Background: CTX is a rare autosomal recessive metabolic disorder of bile acid synthesis and lipid-storage caused by biallelic pathogenic variants in the CYP27A1 gene, which encodes the sterol 27-hydroxylase enzyme. Defects in this enzyme lead to abnormal bile acid synthesis and toxic accumulation of cholestanol, bile alcohols and other metabolites in the body resulting in complications like cholestasis, cataracts, tendon xanthomas, ataxia, neuropathy and neuropsychiatric manifestations [1,2]. Movement disorders (MD) in CTX are part of a broader clinical presentation and not the predominant symptom. MD have been reported in ~20-30% of CTX cases, with Parkinsonism being the most frequently reported, followed by dystonia, myoclonus and postural tremor [3,4].

Method: A retrospective review of electronic health records (EHR) from a cohort of ~1000 patients with idiopathic and atypical Parkinsonism, Alzheimer’s disease, and other dementias to identify individuals presenting with cardinal clinical features associated with CTX was conducted. The search criteria included “cataract” (early onset, bilateral, idiopathic, infantile, juvenile, unexplained, unspecified, surgery or lensectomy), “diarrhea” (chronic, idiopathic, and cholestasis, “xanthomas” (tendon and tuberous). Various neuropsychiatric symptoms, signs, and cognitive decline were screened.

Results: We identified 46 individuals with a record of cataracts, 3 with diarrhea and none with xanthomas. Neurological features associated with CTX included 3 individuals with pyramidal signs, 175 with hyperintensities of cerebral white matter, 67 with dystonia, 6 with ataxia, 44 with gait disturbances, 52 with peripheral neuropathy, 5 with atypical behavior, 112 with neuropsychiatric symptoms and 344 with cognitive decline and psychiatric symptoms.

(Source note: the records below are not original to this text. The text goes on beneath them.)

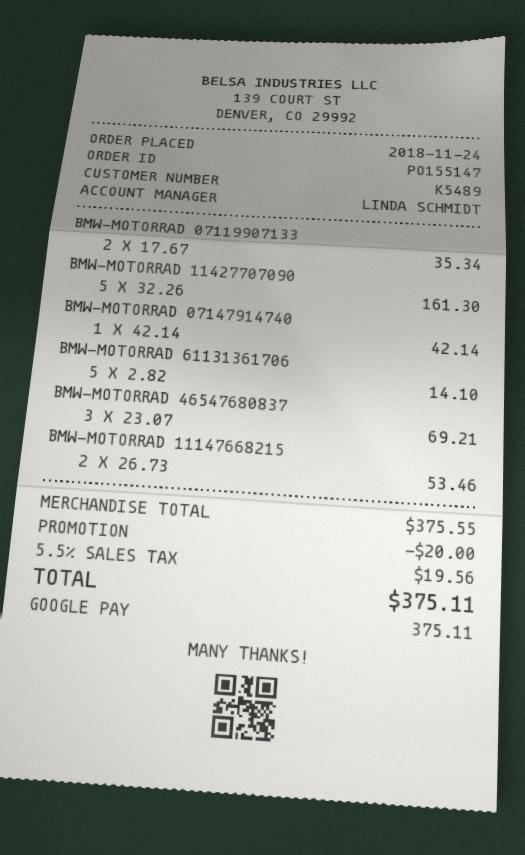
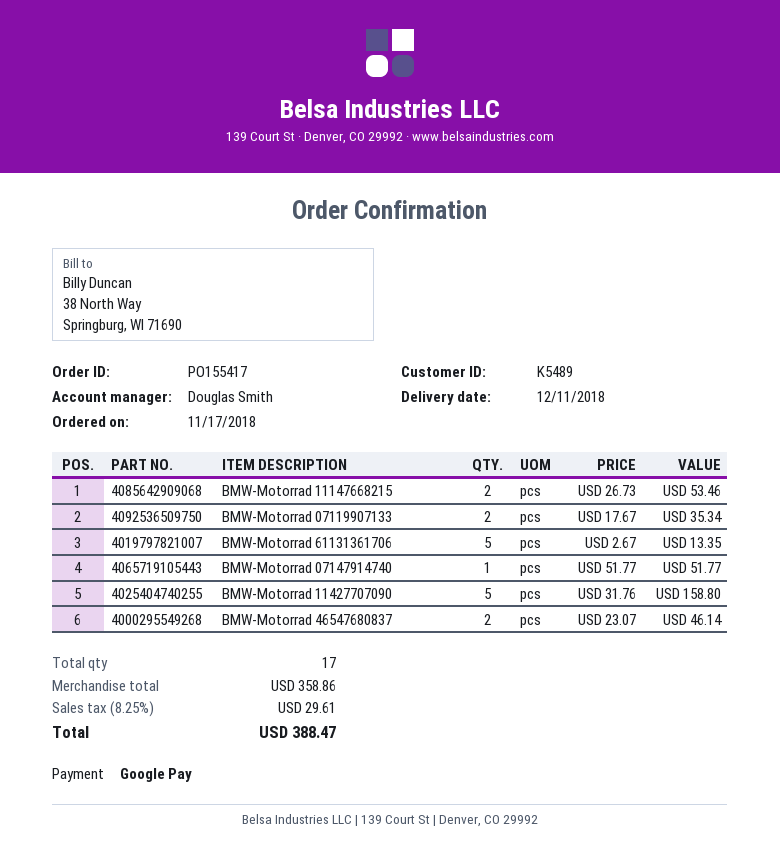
order number: PO155147 -> PO155417
order date: 2018-11-24 -> 2018-11-17
sales rep: LINDA SCHMIDT -> Douglas Smith
BMW-MOTORRAD 11427707090: 5 x 32.26 = 161.30 -> 5 x 31.76 = 158.80
BMW-MOTORRAD 07147914740: 1 x 42.14 = 42.14 -> 1 x 51.77 = 51.77
BMW-MOTORRAD 61131361706: 5 x 2.82 = 14.10 -> 5 x 2.67 = 13.35
BMW-MOTORRAD 46547680837: 3 x 23.07 = 69.21 -> 2 x 23.07 = 46.14
subtotal: 375.55 -> 358.86
discount: 20.00 -> none
tax: 5.5% = 19.56 -> 8.25% = 29.61
total: 375.11 -> 388.47

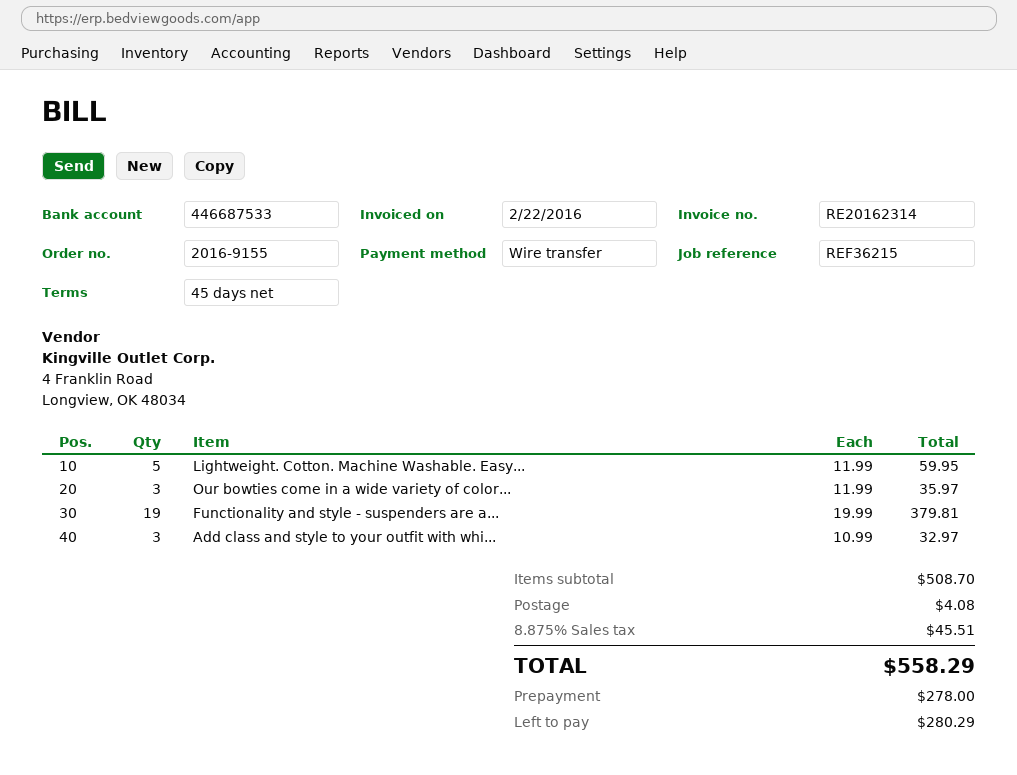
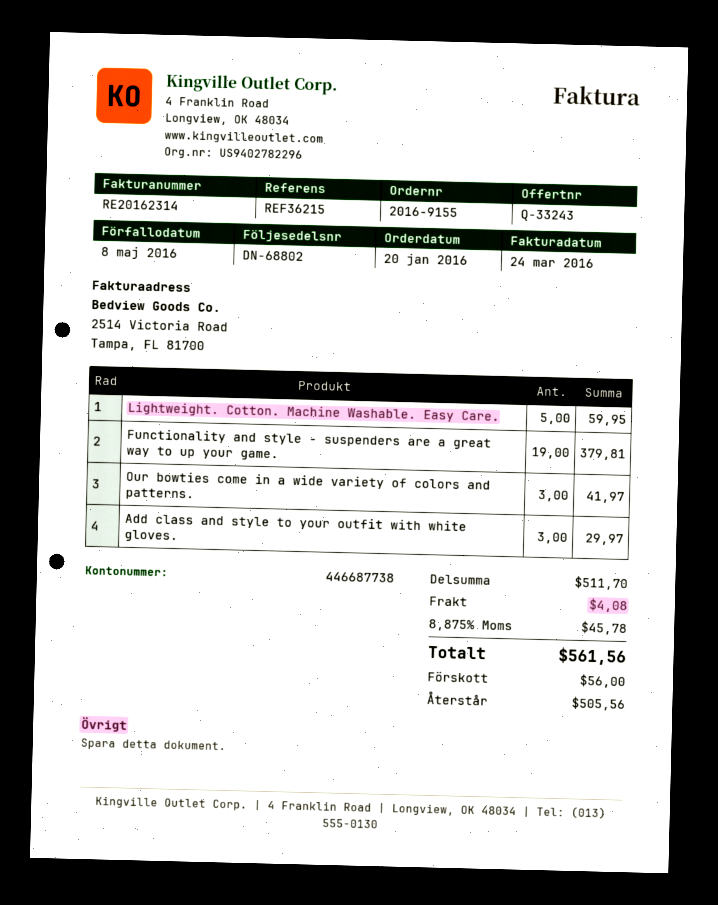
invoice date: 2016-02-22 -> 2016-03-24
bank account: 446687533 -> 446687738
Our bowties come in a wide variety of color...: 3 for 35.97 -> 3 for 41.97
Add class and style to your outfit with whi...: 3 for 32.97 -> 3 for 29.97
subtotal: 508.70 -> 511.70
tax: 8.875% = 45.51 -> 8.875% = 45.78
total: 558.29 -> 561.56
deposit: 278.00 -> 56.00
balance: 280.29 -> 505.56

Conclusion: Retrospective EHR reviews in patients with MD provide a valid starting point to identifying individuals with clinical features suggestive of CTX. These preliminary results may help prioritize candidates for further investigations. Genetic testing of the CYP27A1 gene, along with biochemical confirmation, will be essential for definitive diagnosis and could contribute to estimating CTX prevalence in the MD population.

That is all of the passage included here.